**Activity**
Of all the lines in this material, how many have the word "with"? Give only the number.

**Data shown**
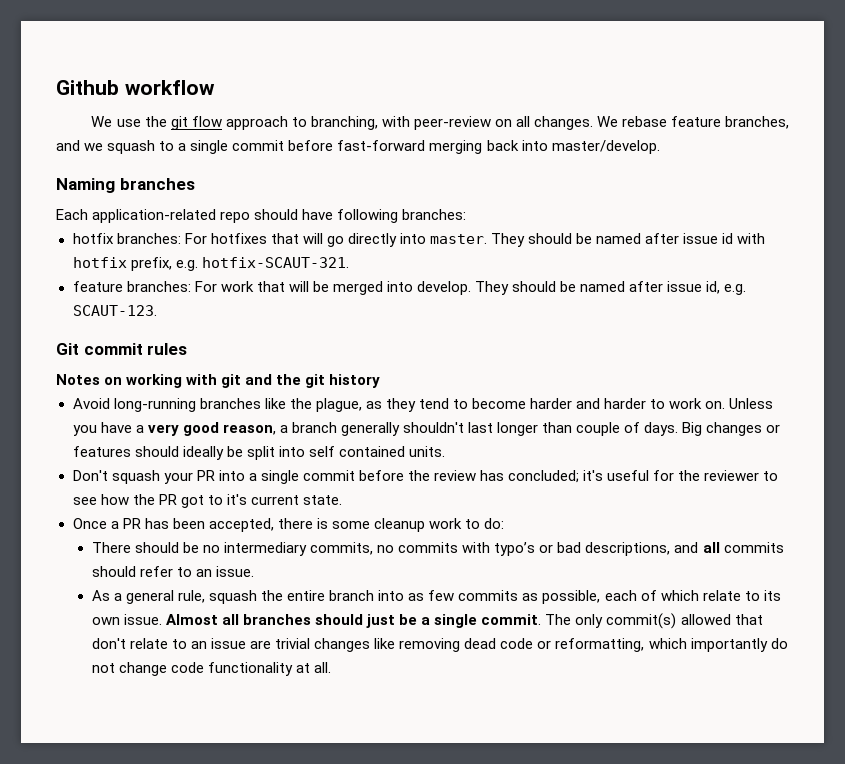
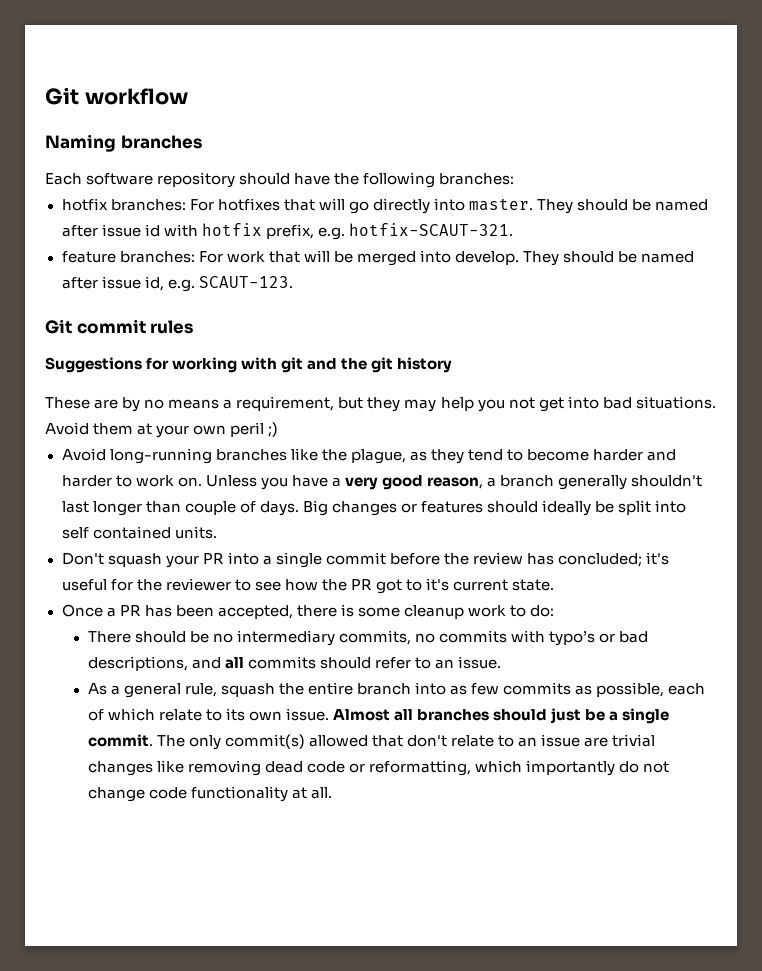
[56,80,119,95] Github -> [45,87,79,105] Git
[91,116,790,130] [56,140,660,154] // We use the git flow approach to branching, with peer-review on all changes. We rebase feature branches, and we squash to a single commit before fast-forward merging back into master/develop. -> (188, 96) none
[92,209,251,223] application-related repo -> [86,172,236,188] software repository
(334, 214) none -> [334,173,360,185] the
[56,374,123,385] Notes on -> [45,357,170,373] Suggestions for
(381, 381) none -> [45,396,716,412] [45,422,279,438] // These are by no means a requirement, but they may help you not get into bad situations. Avoid them at your own peril ;)

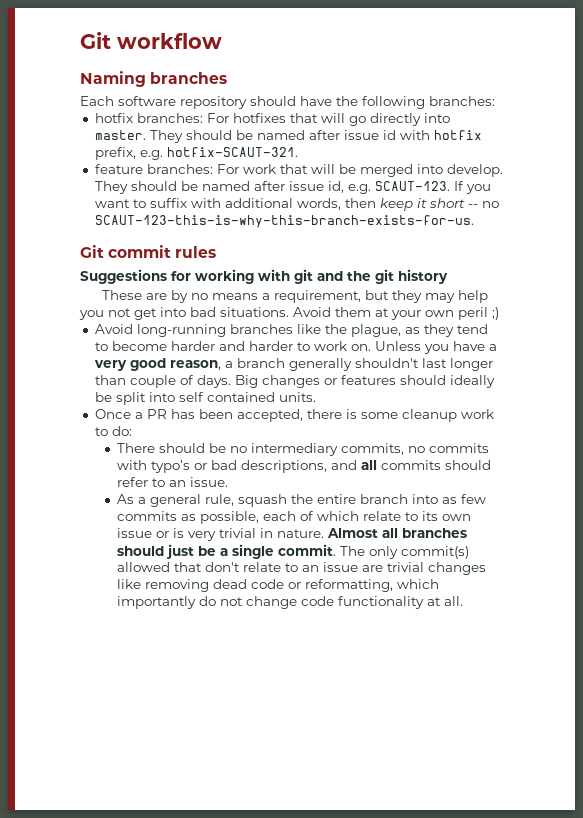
(293, 282) none -> [453,181,491,194] [94,198,499,211] [94,215,474,228] If you want to suffix with additional words, then keep it short -- no SCAUT-123-this-is-why-this-branch-exists-for-us.
[61,552,670,568] [61,578,555,594] // Don't squash your PR into a single commit before the review has concluded; it's useful for the reviewer to see how the PR got to it's current state. -> (316, 397) none
[285,708,329,721] issue. -> [117,528,325,541] issue or is very trivial in nature.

**Written response**
2